On 1/2/06, Elia Cogodi <eliacogodi at tin.it> wrote:
> Mail monster ate my Dec 30 post, so here it is again...
> Disclaimer: I don't know the insides of Cairo or X or RENDER _at all_.
> I am merely a curious, grateful reader and end-user, intrigued enough to
> go and read the Porter-Duff article referenced, I think, by keithp.
> Thus the things I say might not have much sense code-wise, given the
> current structure of the code, the needs to resort to given data formats
> for hw acceleration and so on. By reading this disclaimer you silently
> agreed to not kick me if I say something totally useless :)
> I've often seen supersampling suggested as a viable tradeoff in the
> direction of: more memory needed, less seams/border problems
> But as someone pointed out, we're just losing information about the
> geometry of covering colours at sub-pixel level each time we use AA
> to render to a final RGB. Even by adding alpha channel in intermediate
> state doesn't work well enough in some cases, as it only measures the
> average covering. By supersampling we're just reducing this problem,
> but it's intrinsic into this way of rasterizing arbitrary geometries
> to a pixel grid. But shouldn't we better invest the extra memory
> consumption in a smarter way, closer to the source of the problem?

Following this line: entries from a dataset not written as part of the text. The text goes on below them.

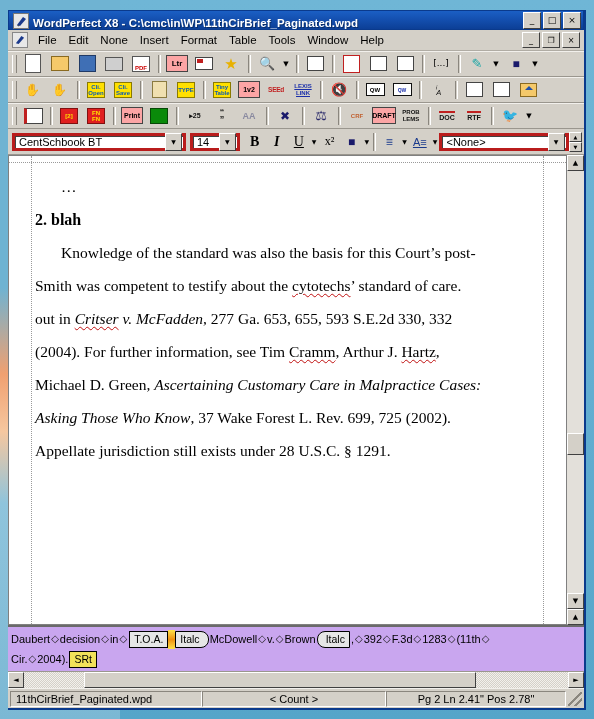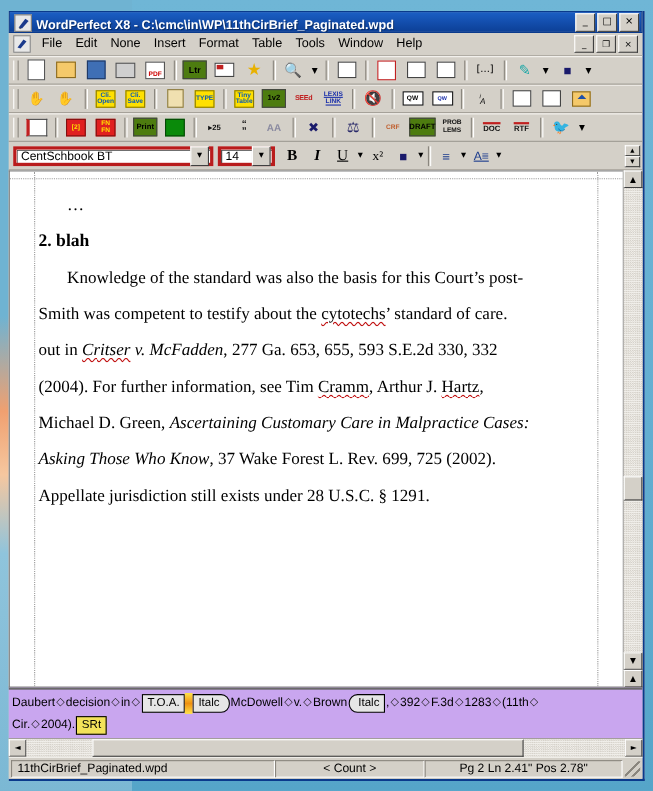"Ltr" .ico-lbl { background: #4d7c0f -> #fca5a5 }
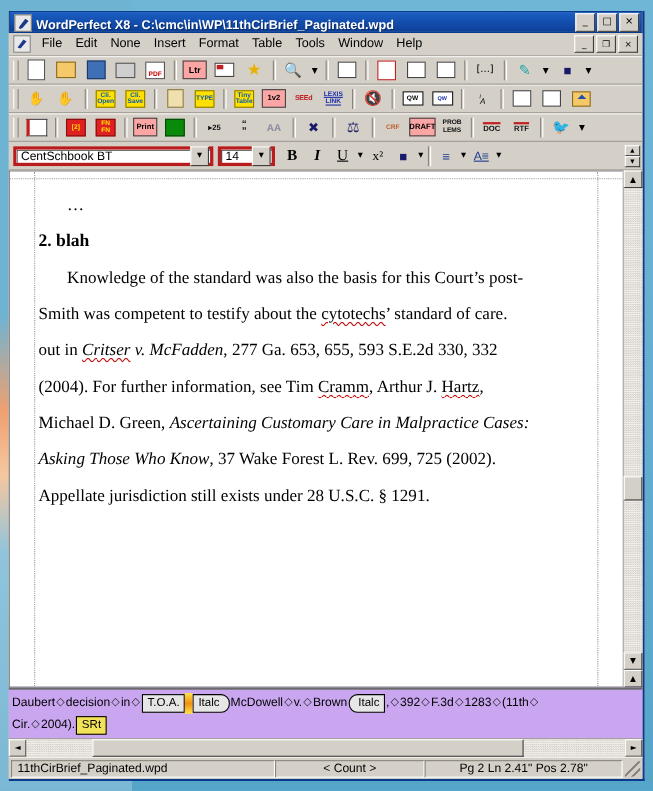"<None>" div.combo { html: none -> <div> <span>&lt;None&gt;</span> <span>▼</span> </div> }
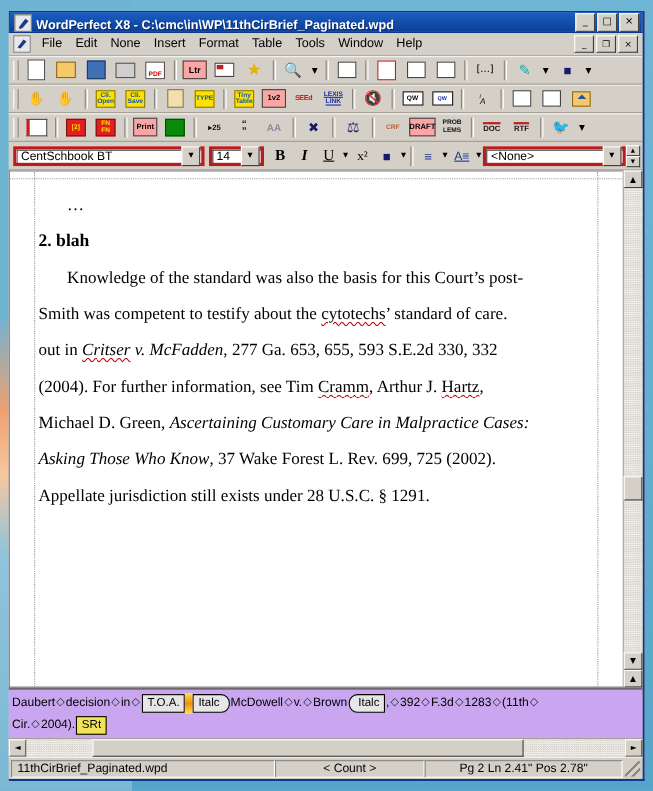"< Count >" div.sb-cell { width: 136px -> 184px }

> Basically it's mostly about polygon edges, so why can't we bring a
> little amount of quantized geometry information with every pixel,
> detailing the simplest significant entity, ie a covering semiplane?
> I suck at ASCII art, but the idea is simple: here's a pixel
>     0    .08       .25
> 1.0 +----+---------+
>     |     \########|
>     |      \#######|
>     |       \######|              R,G,B,A, P=(.08,.55)
>     |        \#####|
>     |         \####|
>     |          \###|
>     +-----------+--+
>     .75        .55 .50
> Parametrize the edge of the pixel with a float, for example clockwise,
> in the range of a semi-closed interval [0,1.0[. Define the P channel of a
> pixel with an ordered couple of numbers in this range. The idea is that
> the couple of numbers defines the intersecting segment of a coloured
> semiplan over the pixel. The ordering guarantees we know the
> orientation,
> for example defining it so that the covered part is on the left when
> going from P1 to P2.
> Thus, in the intermediate internal states we would add not only the A
> channel to the RGB components, but we would also have to bring along the
> P channel (its esact bitwise coding and size is not that important. It
> is more expensive memory-wise than A in describing the average covering,
> but less expensive than a detailed enough NxN supersampling)
> Then all Porter-Duff operators would have to be extended so that they
> output not only the resulting alphas, but also a 'resulting average
> geometry' P for the output pixel. So given two colors with different
> P coverages:
>  +-+------+             +--------+         +--------+
>  |  \#####|             |@@@@@@@@|         |$$$$$$$$|
>  |   \####|    OVER     |--------|   ->    |  ^$$$$$|
>  |    \###|             |        |         |     ^$$|
>  +-----+--+             +--------+         +--------+
> (well, I don't have the ascii to draw the slope in the resulting pixel,
> but I have faith in your good will and imagination :) )
> The 'average geometry' can surely be formalized with weights based
> on the alpha components etc... I'm pretty sure a reasonable formula can
> be figured out for each operator.
> You see where I'm going: in the intermediate step this extra information
> solves some of our problems.
> 1) seams between exactly adjoining polygons simply disappear, because
> there's enough geometric information to know when a pixel is exactly
> covered.
> 2) drawing B OVER A no longer has the color A 'polluting' the
> antialiased borders of B even when B completely covers A, save for
> errors introduced by quantizing the geometry.
> No mathematical proof here, but if you think about it a bit, I think it
> would give us anyway better results than the current alpha-only AA.